The next story is between Jesus and his disciples.  He’s teaching them about what’s going to happen to him when he reaches Jerusalem.  But they don’t get it.  They don’t have belief/faith, just like the dad in the previous story.  However, instead of putting aside their pride and asking for Jesus to help their unbelief (lack of understanding), they stay silent.

Here, in these few verses, a man from “this faithless generation” reaches out, pleads, and finds Jesus meeting him in his unbelief while the ones who are part of Jesus’ own inner-circle remain unmoved in their faithlessness.  And this at a time when Jesus’s time with them was literally drawing short.
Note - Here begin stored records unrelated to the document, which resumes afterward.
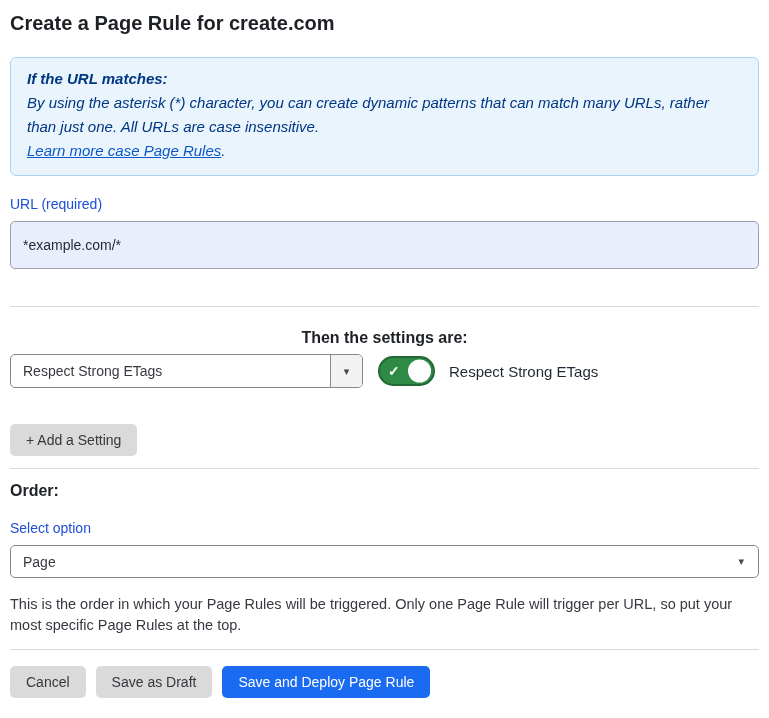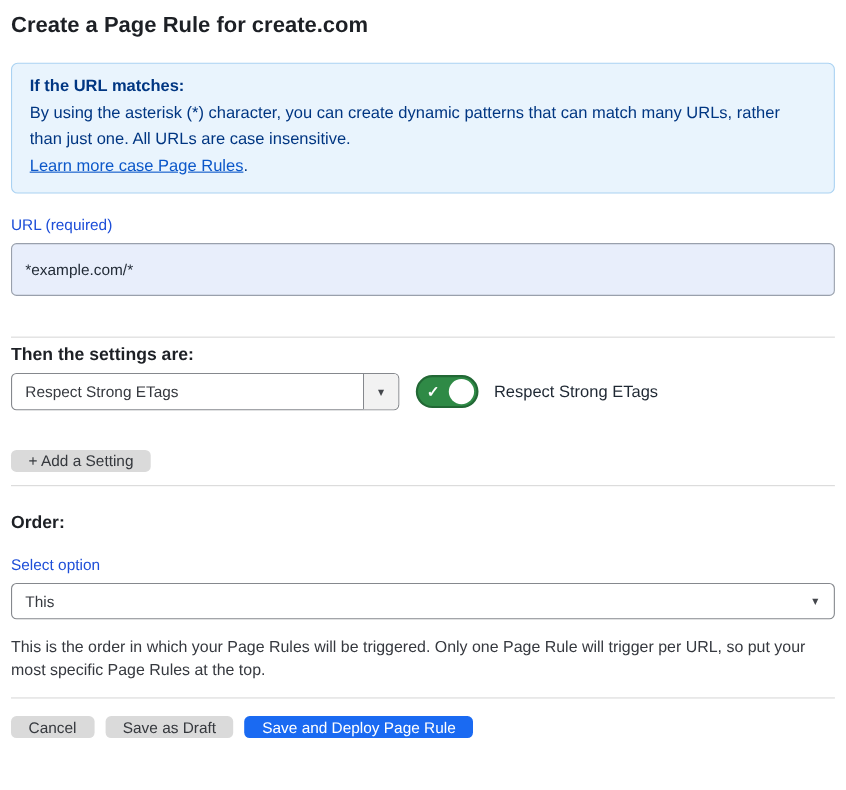--- a/index.html
+++ b/index.html
@@ -29,6 +29,7 @@
     color: #003682;
     font-size: 15px;
     line-height: 24px;
+    font-style: italic;
   }
   .info-box .info-heading { font-weight: bold; }
   .info-box a.info-link {

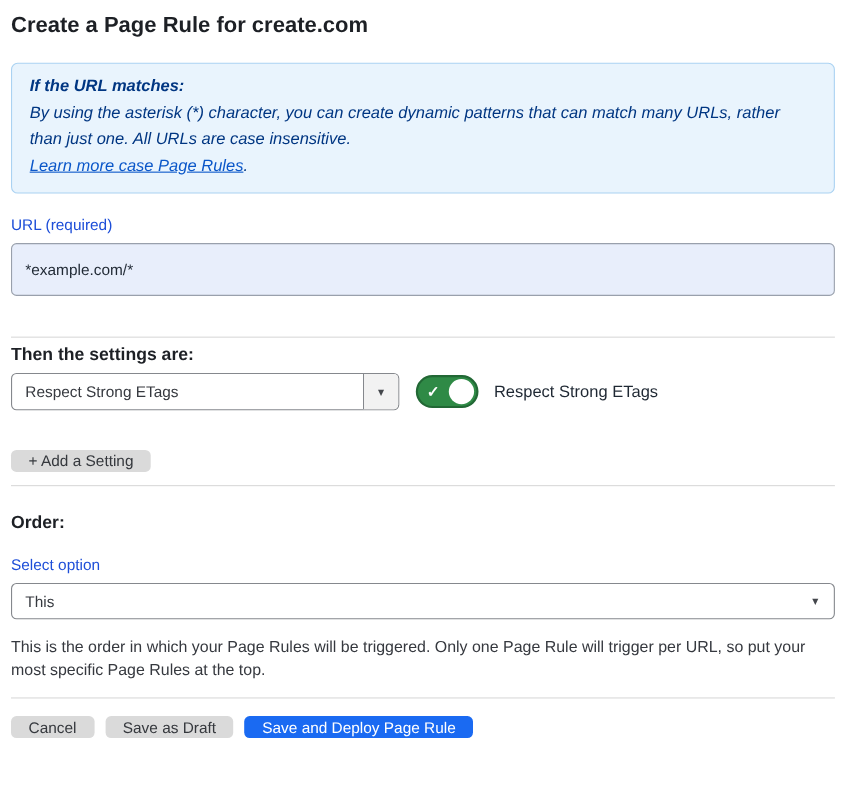--- a/index.html
+++ b/index.html
@@ -74,7 +74,7 @@
     color: #1d2025;
     line-height: 19px;
   }
-  .settings-heading { margin-top: 6px; }
+  .settings-heading { margin-top: 21px; text-align: center; }
   .order-heading { margin-top: 24px; }
 
   .setting-row {

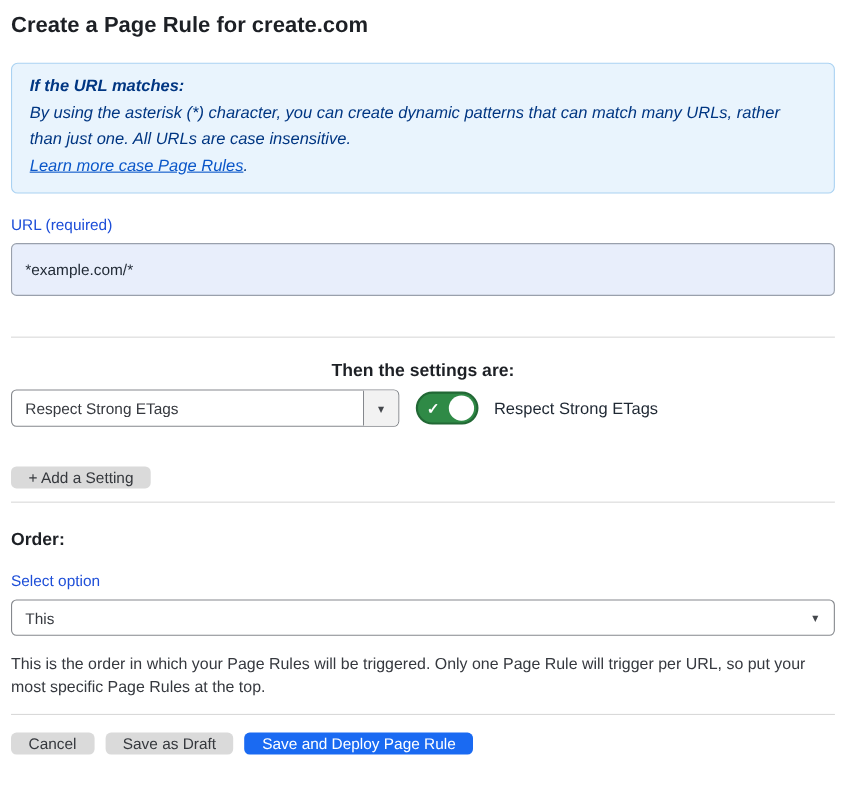--- a/index.html
+++ b/index.html
@@ -151,7 +151,7 @@
   .btn {
     border: none;
     border-radius: 5px;
-    height: 20px;
+    height: 32px;
     padding: 0 16px;
     font-size: 14px;
     font-family: "Liberation Sans", sans-serif;

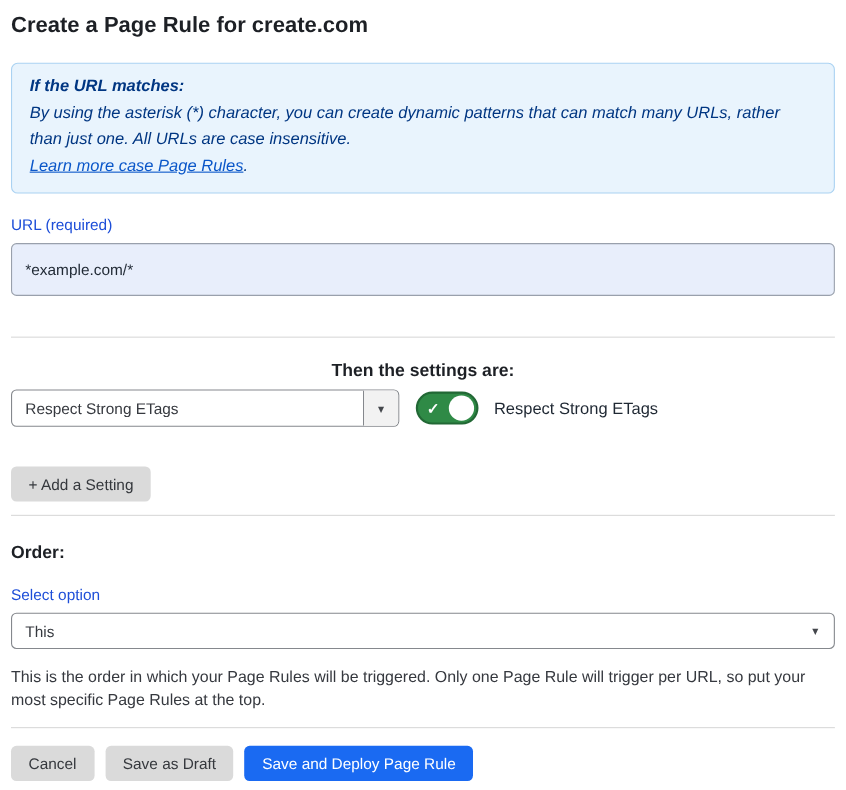--- a/index.html
+++ b/index.html
@@ -75,7 +75,7 @@
     line-height: 19px;
   }
   .settings-heading { margin-top: 21px; text-align: center; }
-  .order-heading { margin-top: 24px; }
+  .order-heading { margin-top: 12px; }
 
   .setting-row {
     margin-top: 7px;

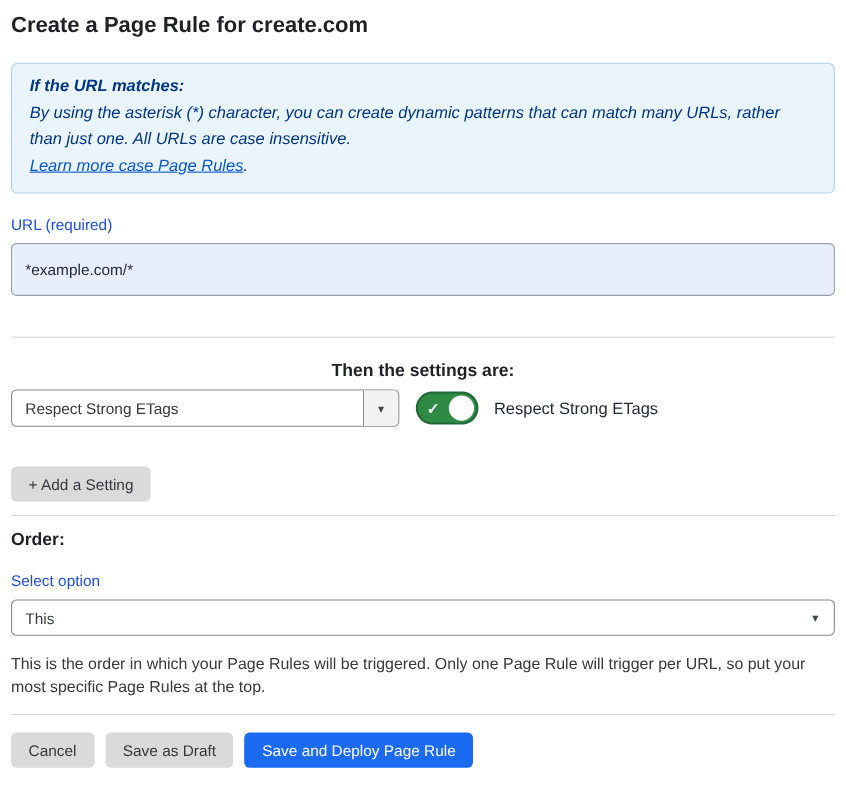--- a/index.html
+++ b/index.html
@@ -230,7 +230,7 @@
   <div class="field-label">Select option</div>
 
   <div class="select-box order-select">
-    <span class="select-value">This</span>
+    <span class="select-value">Page</span>
     <span class="order-caret">▾</span>
   </div>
The problem with this is never unbelief.  The problem is how we respond to it.  We won’t have all the answers.  We will doubt and question.  Jesus doesn’t lament our struggle – it is one that he himself walked through (for he shared in all things but without sin).  Embrace the places where you are unsure.  Lean into the spots where the struggle is the most real and you are shaken like the son in the story.  Push forward and call out for a help, a grace that will fill us in our uncertainty and bring healing.